National centralization has improved our ability to store data and biomaterials from the majority of our patients, after obtaining consent from patients and families. This enables the opportunity to start innovative research initiatives for pediatric renal cancer, including organoid technology, 3-D imaging, next generation sequencing and liquid biopsy analyses, which previously hardly existed in The Netherlands for these patients. Such initiatives are important to identify disease specific oncogenic drivers, cells of origin, tumor discriminators, prognostic biomarkers and molecular (novel) target identification. Moreover, this is important to boost personalized therapy development for the still incurable adverse prognostic metastatic patients. This illustrates the urgent and unmet need for translational efforts in these particular very unfortunate subsets of renal tumor patients. Such aggressive subtypes include MRTKs, diffuse anaplastic WTs, (relapsed) CCSKs, other high risk histology tumors and relapses.

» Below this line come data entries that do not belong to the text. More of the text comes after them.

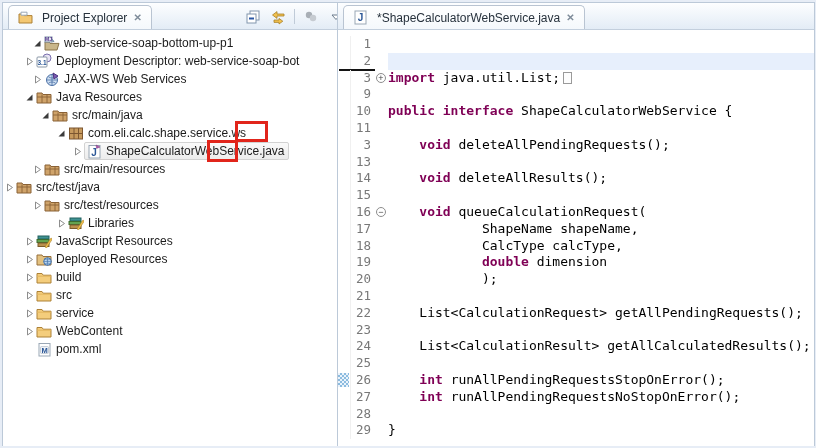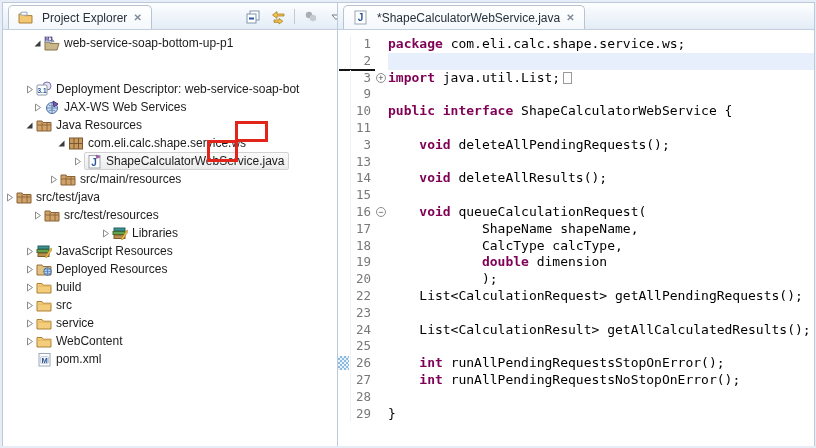--- a/index.html
+++ b/index.html
@@ -128,21 +128,21 @@
           <span class="ticon">
             <svg width="16" height="15" viewBox="0 0 16 15">
               <path d="M1 6 h4 l1 1.4 h9 L13 14 H1 Z" fill="#c9b68a" stroke="#8a744a"></path>
               <path d="M1 6 L3.5 3.5 h5 L10 6" fill="#9fb6cf" stroke="#5f7b99"></path>
               <rect x="1" y="1" width="7" height="5" fill="#e8edf4" stroke="#7d8fa5"></rect>
               <text x="4.5" y="5.4" font-size="5.5" font-weight="bold" fill="#5b3d8f" text-anchor="middle" font-family="Liberation Sans,sans-serif">MJ</text>
             </svg>
           </span>
           <span class="tlabel">web-service-soap-bottom-up-p1</span>
         </div>
-        <div class="tree-row" style="padding-left: 20px; margin-top: 28px;">
+        <div class="tree-row" style="padding-left: 20px;">
           <span class="arrow">
             <svg width="8" height="9" viewBox="0 0 8 9">
               <path d="M1.5 1 L6.5 4.5 1.5 8 Z" fill="#fff" stroke="#8d8d8d"></path>
             </svg>
           </span>
           <span class="ticon">
             <svg width="16" height="16" viewBox="0 0 16 16">
               <circle cx="11" cy="5" r="4" fill="#e8e4f4" stroke="#7a6fae"></circle>
               <rect x="1" y="4" width="10" height="10" rx="1" fill="#fff" stroke="#8a97a6"></rect>
               <text x="6" y="11.5" font-size="6.5" font-weight="bold" fill="#2b5797" text-anchor="middle" font-family="Liberation Sans,sans-serif">3.1</text>
@@ -171,20 +171,34 @@
               <path d="M7.5 1.5 V7.5 H1.5 Z" fill="#3b3b3b"></path>
             </svg>
           </span>
           <span class="ticon">
             <svg width="16" height="14" viewBox="0 0 16 14">
               <path d="M1 3 h5 l1 1.5 h8 V13 H1 Z" fill="#cfa36a" stroke="#8a6236"></path>
               <path d="M1 7 h14 M6 4.5 V13 M11 4.5 V13" stroke="#8a6236" stroke-width=".9" fill="none"></path>
             </svg>
           </span>
           <span class="tlabel">Java Resources</span>
+        </div>
+        <div class="tree-row" style="padding-left: 36px;">
+          <span class="arrow">
+            <svg width="9" height="9" viewBox="0 0 9 9">
+              <path d="M7.5 1.5 V7.5 H1.5 Z" fill="#3b3b3b"></path>
+            </svg>
+          </span>
+          <span class="ticon">
+            <svg width="16" height="14" viewBox="0 0 16 14">
+              <path d="M1 3 h5 l1 1.5 h8 V13 H1 Z" fill="#cfa36a" stroke="#8a6236"></path>
+              <path d="M1 7 h14 M6 4.5 V13 M11 4.5 V13" stroke="#8a6236" stroke-width=".9" fill="none"></path>
+            </svg>
+          </span>
+          <span class="tlabel">src/main/java</span>
         </div>
         <div class="tree-row" style="padding-left: 52px;">
           <span class="arrow">
             <svg width="9" height="9" viewBox="0 0 9 9">
               <path d="M7.5 1.5 V7.5 H1.5 Z" fill="#3b3b3b"></path>
             </svg>
           </span>
           <span class="ticon">
             <svg width="16" height="14" viewBox="0 0 16 14">
               <rect x="1.5" y="2" width="13" height="11" fill="#c79a5d" stroke="#7d5730"></rect>
@@ -203,21 +217,21 @@
             <span class="ticon">
               <svg width="13" height="15" viewBox="0 0 13 15">
                 <rect x="1" y="1.5" width="11" height="12.5" fill="#fff" stroke="#9aa7b5"></rect>
                 <text x="6" y="11.5" font-size="10" font-weight="bold" fill="#2b5797" text-anchor="middle" font-family="Liberation Sans,sans-serif">J</text>
                 <path d="M8 1 l4 2-3.4 1.4 z" fill="#b05ab0" stroke="#7c3a7c" stroke-width=".5"></path>
               </svg>
             </span>
             <span class="tlabel">ShapeCalculatorWebService.java</span>
           </span>
         </div>
-        <div class="tree-row" style="padding-left: 44px;">
+        <div class="tree-row" style="padding-left: 28px;">
           <span class="arrow">
             <svg width="8" height="9" viewBox="0 0 8 9">
               <path d="M1.5 1 L6.5 4.5 1.5 8 Z" fill="#fff" stroke="#8d8d8d"></path>
             </svg>
           </span>
           <span class="ticon">
             <svg width="16" height="14" viewBox="0 0 16 14">
               <path d="M1 3 h5 l1 1.5 h8 V13 H1 Z" fill="#cfa36a" stroke="#8a6236"></path>
               <path d="M1 7 h14 M6 4.5 V13 M11 4.5 V13" stroke="#8a6236" stroke-width=".9" fill="none"></path>
             </svg>
@@ -245,21 +259,21 @@
             </svg>
           </span>
           <span class="ticon">
             <svg width="16" height="14" viewBox="0 0 16 14">
               <path d="M1 3 h5 l1 1.5 h8 V13 H1 Z" fill="#cfa36a" stroke="#8a6236"></path>
               <path d="M1 7 h14 M6 4.5 V13 M11 4.5 V13" stroke="#8a6236" stroke-width=".9" fill="none"></path>
             </svg>
           </span>
           <span class="tlabel">src/test/resources</span>
         </div>
-        <div class="tree-row" style="padding-left: 52px; margin-left: 44px;">
+        <div class="tree-row" style="padding-left: 52px;">
           <span class="arrow">
             <svg width="8" height="9" viewBox="0 0 8 9">
               <path d="M1.5 1 L6.5 4.5 1.5 8 Z" fill="#fff" stroke="#8d8d8d"></path>
             </svg>
           </span>
           <span class="ticon">
             <svg width="16" height="14" viewBox="0 0 16 14">
               <rect x="2" y="2" width="11" height="3" fill="#3f9292" stroke="#23605f"></rect>
               <rect x="1" y="5.5" width="12" height="3" fill="#63a34f" stroke="#3c6c2e"></rect>
               <rect x="2" y="9" width="11" height="3.5" fill="#b98f4e" stroke="#7c5c2a"></rect>
@@ -387,21 +401,20 @@
       </span>
       <span>*ShapeCalculatorWebService.java</span>
       <span class="close">✕</span>
     </div>
   </div>
   <div id="editor-body">
       <div class="code-row">
         <span class="cell-anno"></span>
         <span class="cell-num">1</span>
         <span class="cell-fold"></span>
-        <span class="cell-code"><span class="kw">package </span><span>com.eli.calc.shape.service.ws;</span></span>
       </div>
       <div class="code-row cur">
         <span class="cell-anno"></span>
         <span class="cell-num num-underline">2</span>
         <span class="cell-fold"></span>
         <span class="cell-code"></span>
       </div>
       <div class="code-row">
         <span class="cell-anno"></span>
         <span class="cell-num">3</span>
@@ -479,20 +492,26 @@
         <span class="cell-code"><span>            </span><span class="kw">double </span><span>dimension</span></span>
       </div>
       <div class="code-row">
         <span class="cell-anno"></span>
         <span class="cell-num">20</span>
         <span class="cell-fold"></span>
         <span class="cell-code"><span>            );</span></span>
       </div>
       <div class="code-row">
         <span class="cell-anno"></span>
+        <span class="cell-num">21</span>
+        <span class="cell-fold"></span>
+        <span class="cell-code"></span>
+      </div>
+      <div class="code-row">
+        <span class="cell-anno"></span>
         <span class="cell-num">22</span>
         <span class="cell-fold"></span>
         <span class="cell-code"><span>    List&lt;CalculationRequest&gt; getAllPendingRequests();</span></span>
       </div>
       <div class="code-row">
         <span class="cell-anno"></span>
         <span class="cell-num">23</span>
         <span class="cell-fold"></span>
         <span class="cell-code"></span>
       </div>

Our research program further includes identification of (novel) tumor predisposition syndromes and toxicity profiles and its determinants, treatment and stratification tools. This leads to the possibility of designing interventions to prevent early and late serious morbidity and mortality.

Hence, centralization of care for children with cancer led to referral of nearly all new renal tumor cases in the Netherlands. Inclusiveness of all renal tumor subtypes and a multi-disciplinary approach will further improve our insight in epidemiology as well as our understanding and expertise on the management of all renal masses. These approaches for all pediatric renal cancer patients, allowing the best available care with standard review-based diagnostics, have now been established in a national center. Further development of molecular (and other) innovation-based treatment modalities for the future will contribute to enhance early and (the quality of) long term survival.